For the past 18 months or so my body and I have not been getting along very well. Some time around November 2013 I gave up on my body. I don’t know what exactly made me do it, but I just gave up.
By saying that I gave up I mean I no longer watched what I eat, which to be honest, I never truly did, but I did have a very healthy relationship with food before then. So when I gave up I started to eat as much as I liked and barely exercised. As someone who suffers from digestive problems, this was bad news. The end result? I have gained almost 10 kilos and my skin is not looking as good as it once was.

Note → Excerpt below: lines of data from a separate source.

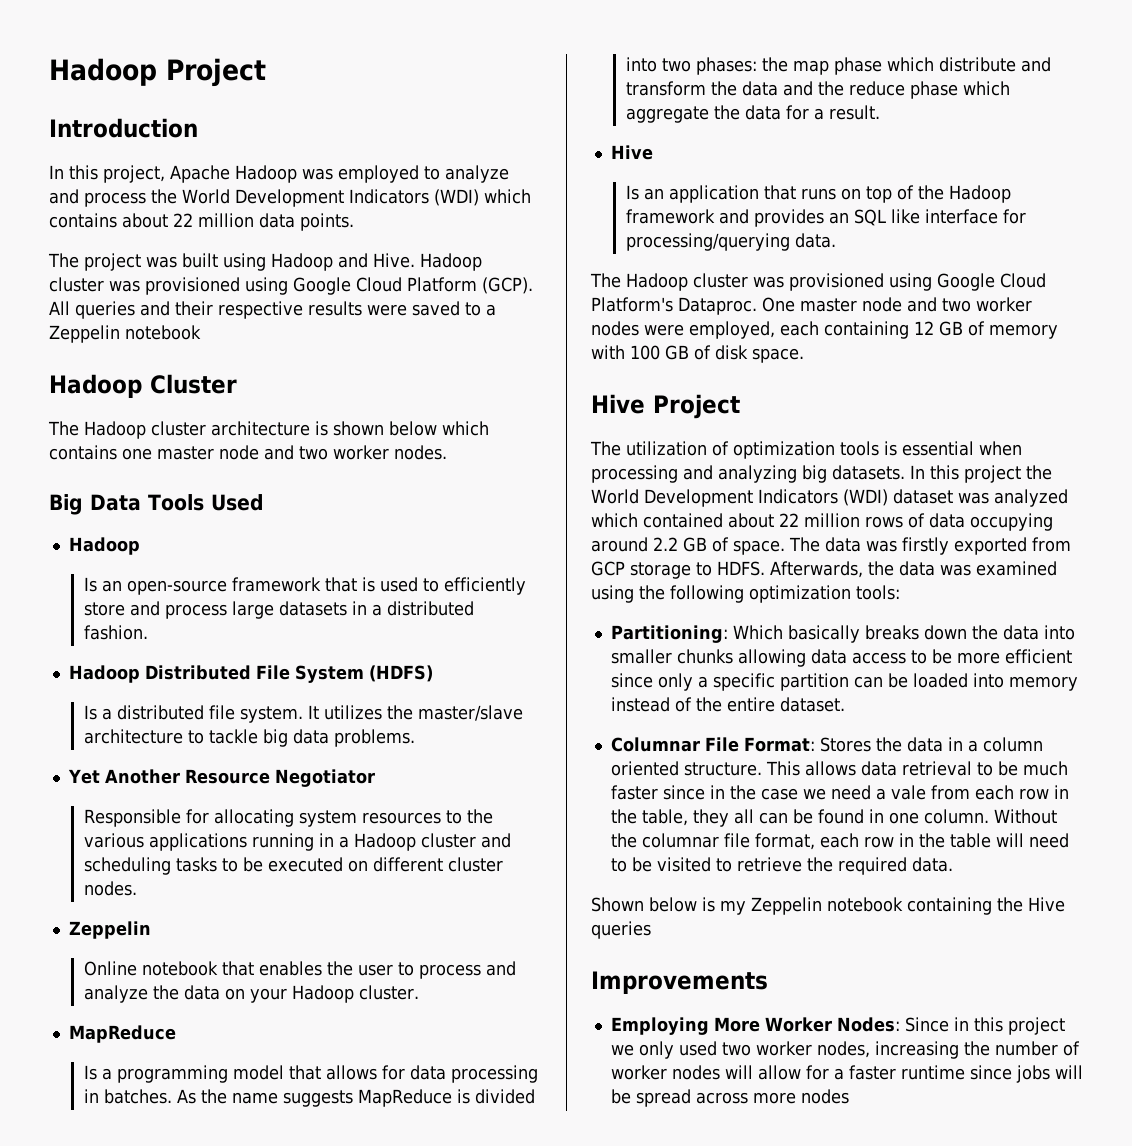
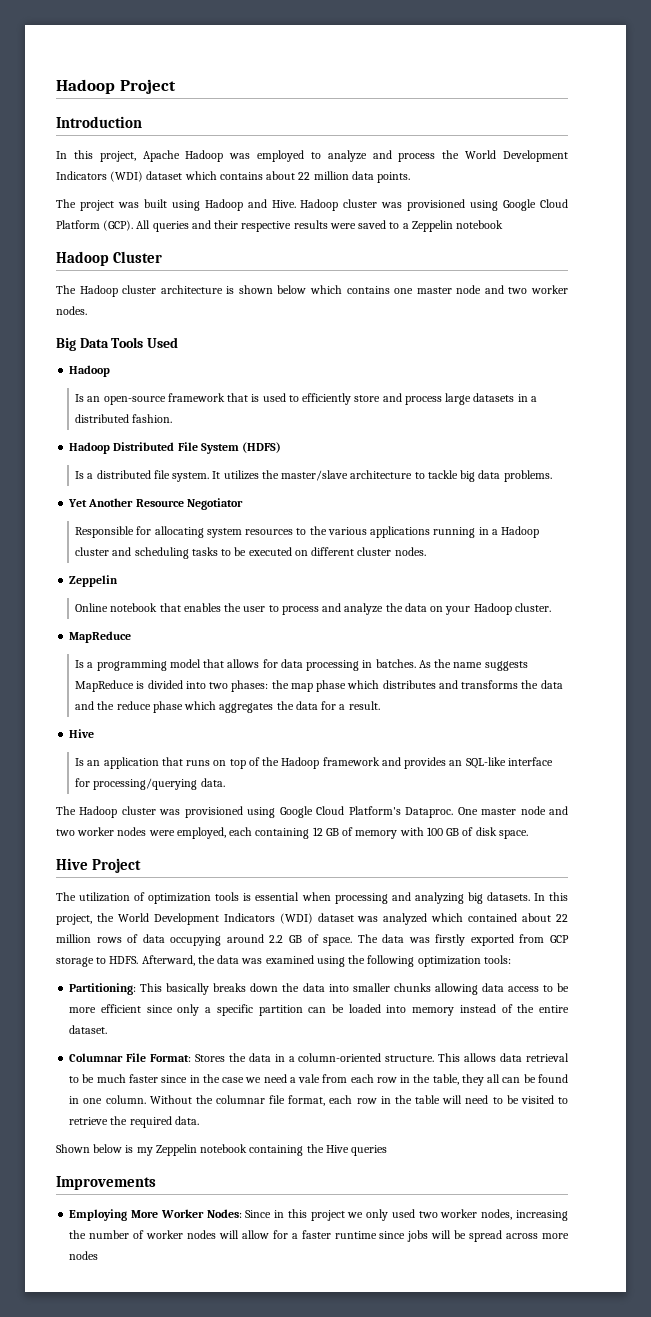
(479, 197) none -> [146,171,183,180] dataset
[938,57,1051,72] [625,81,706,96] distribute and transform -> [382,680,519,689] distributes and transforms
[625,106,709,123] aggregate -> [219,703,274,713] aggregates
[853,209,920,226] SQL like -> [465,757,506,769] SQL-like
[964,465,1021,483] project -> [56,914,92,925] project,
[770,561,863,578] Afterwards, -> [141,955,195,966] Afterward,
[732,625,783,640] Which -> [140,983,163,992] This
[982,737,1043,752] [610,761,679,776] column oriented -> [298,1053,382,1062] column-oriented

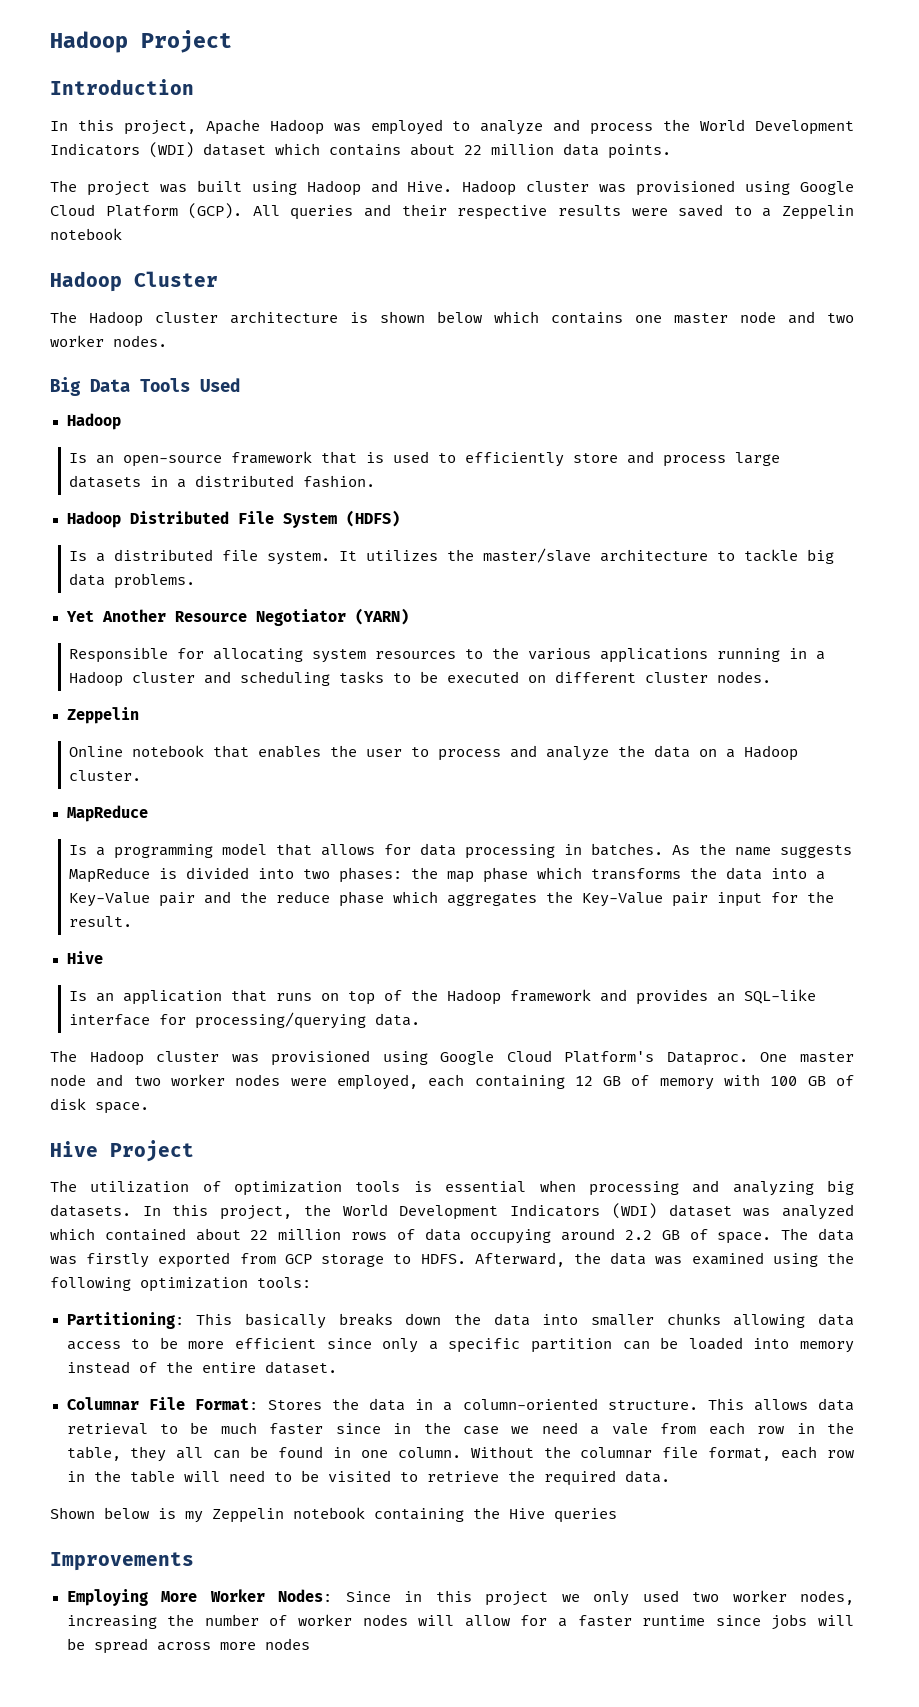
(243, 504) none -> [354,608,409,625] (YARN)
[445,606,471,615] your -> [725,749,735,758] a
[382,680,458,689] distributes and -> (582, 873) none
(563, 684) none -> [770,868,825,880] [68,892,195,907] into a Key-Value pair
[295,701,346,710] data for a -> [581,891,834,907] Key-Value pair input for the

Through all of last year I made small efforts to loose the weight and get back to the way I was but I knew I wasn’t mentally ready to do so. It didn’t help that I was also working at a place where I would spend 10 hrs sitting down in front of a computer. So this year I have decided that I have had enough. I can’t no longer lie to myself and pretend to be happy with the new body that I have because I am not. I don’t hate it, but I know I can do better. It is also not only about the way I look but how I feel- being sick 2 days out of every week is not cute.
I feel like by posting this in here, I am making a very public announcement about what I am about to do, and this is fine, because to be honest, I need the push. I will posting about how I am getting on and what things I will be doing. All the ups and down will be noted down here, and I hope to meet people who are also on this path.
To start off, tonight I am starting a fitness class which is run by one of my Hub’s friends and it takes place every Monday at 8pm. I have signed up for 6 weeks so let’s see how I get on tonight!!